GPU development of OPM flow has reached a significant milestone where the GPU can now outperform the CPU in certain situations, despite the GPU numerics being at an earlier stage of its development than its CPU counterpart. This demonstrates the usefulness of GPU solver implementations for large-scale CO2 storage simulations.
Recent work in the ACROSS project has resulted in the first measured speedup of OPM Flow when run on GPU compared to multicore CPU runs with state-of-the-art CPR solvers. The speedup came from using a BiCGSTAB linear solver developed with the CuISTL framework that was made during ACROSS, together with a new Diagonal ILU (DILU) preconditioner. The improvements are measured on large-scale CO2 storage simulations.
Before ACROSS the GPU version of the linear solver in OPM Flow struggled to outperform a single core on the CPU. Now a consumer grade GPU such as the Nvidia RTX 4070TI using DILU outperforms the top model AMD Ryzen 7950x CPU running a much stronger preconditioner on all its 16 cores. This is a big milestone for the further parallelization and acceleration of the OPM Flow simulator. The speedup is attributed to the CuISTL that allows for using the Dune Numerics Library implementation of the BiCGSTAB method, and the DILU preconditioner written in CUDA. The DILU preconditioner uses graph coloring and row-reordering of the matrix to extract parallelism and access memory efficiently.
The benchmark case for performance results are SPE11C-derived CO2 storage cases. The grids are Cartesian with the same number of cells in each spatial direction. The scaling experiments showed that for the mentioned consumer grade hardware the GPU becomes faster than the CPU when the simulation contains 2 million cells or more. The largest simulation run had 3 million cells, where the GPU had a 1.17 speedup over the CPU per linear solve.

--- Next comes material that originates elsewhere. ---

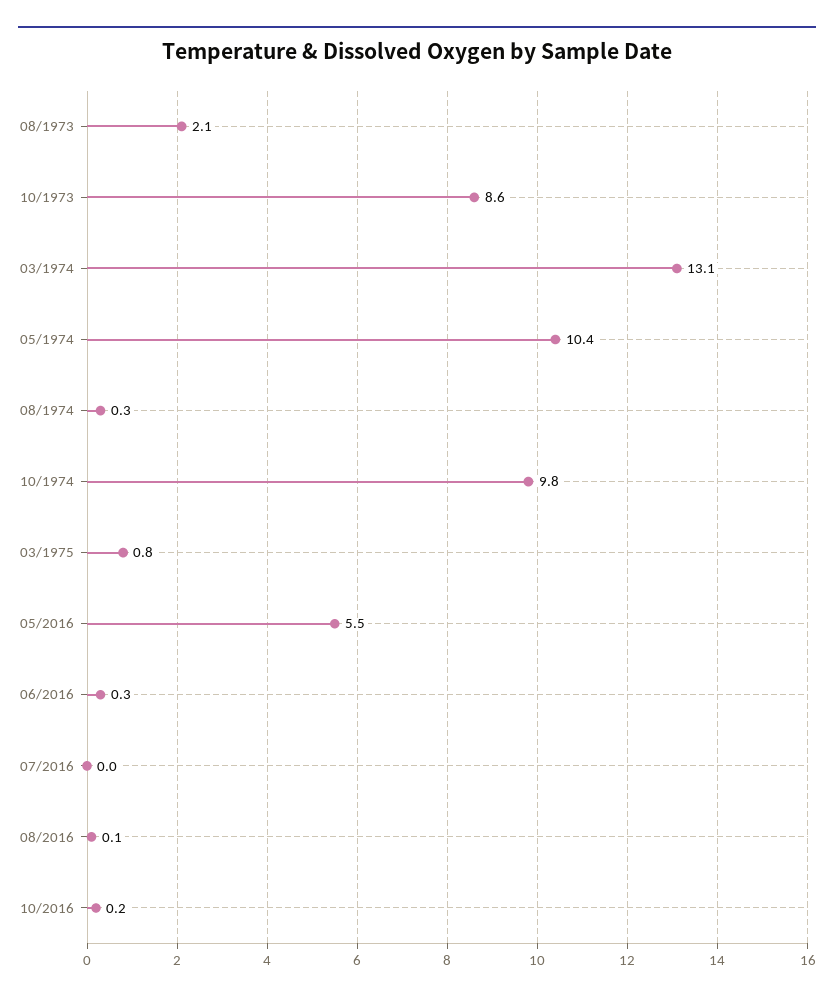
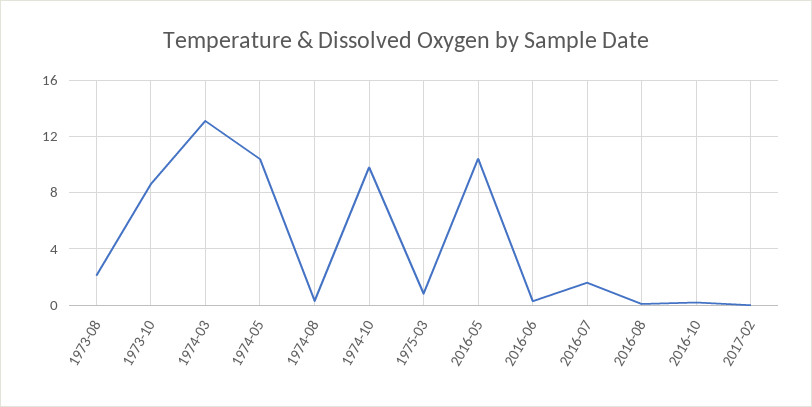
05/2016: 5.5 -> 10.5
07/2016: 0 -> 1.5
2017-02: none -> 0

This speedup should not only be emphasized because we now have a GPU linear solver that is faster than its counterpart on the CPU, but also because it uses much simpler numerics, and therefore still has potential for further improvement. The DILU preconditioner is a generic preconditioner that uses less memory than ILU0, with the same degree of parallelism. The CPU code we compare against uses the much more sophisticated two-stage constraint pressure residual (CPR) preconditioner, that employs both algebraic multigrid and ILU0. The CPR preconditioner was developed and tailored specifically for reservoir simulation. Despite not yet having implemented equally sophisticated code for the GPU we are already at a point where the GPU is competitive with the CPU on large grids.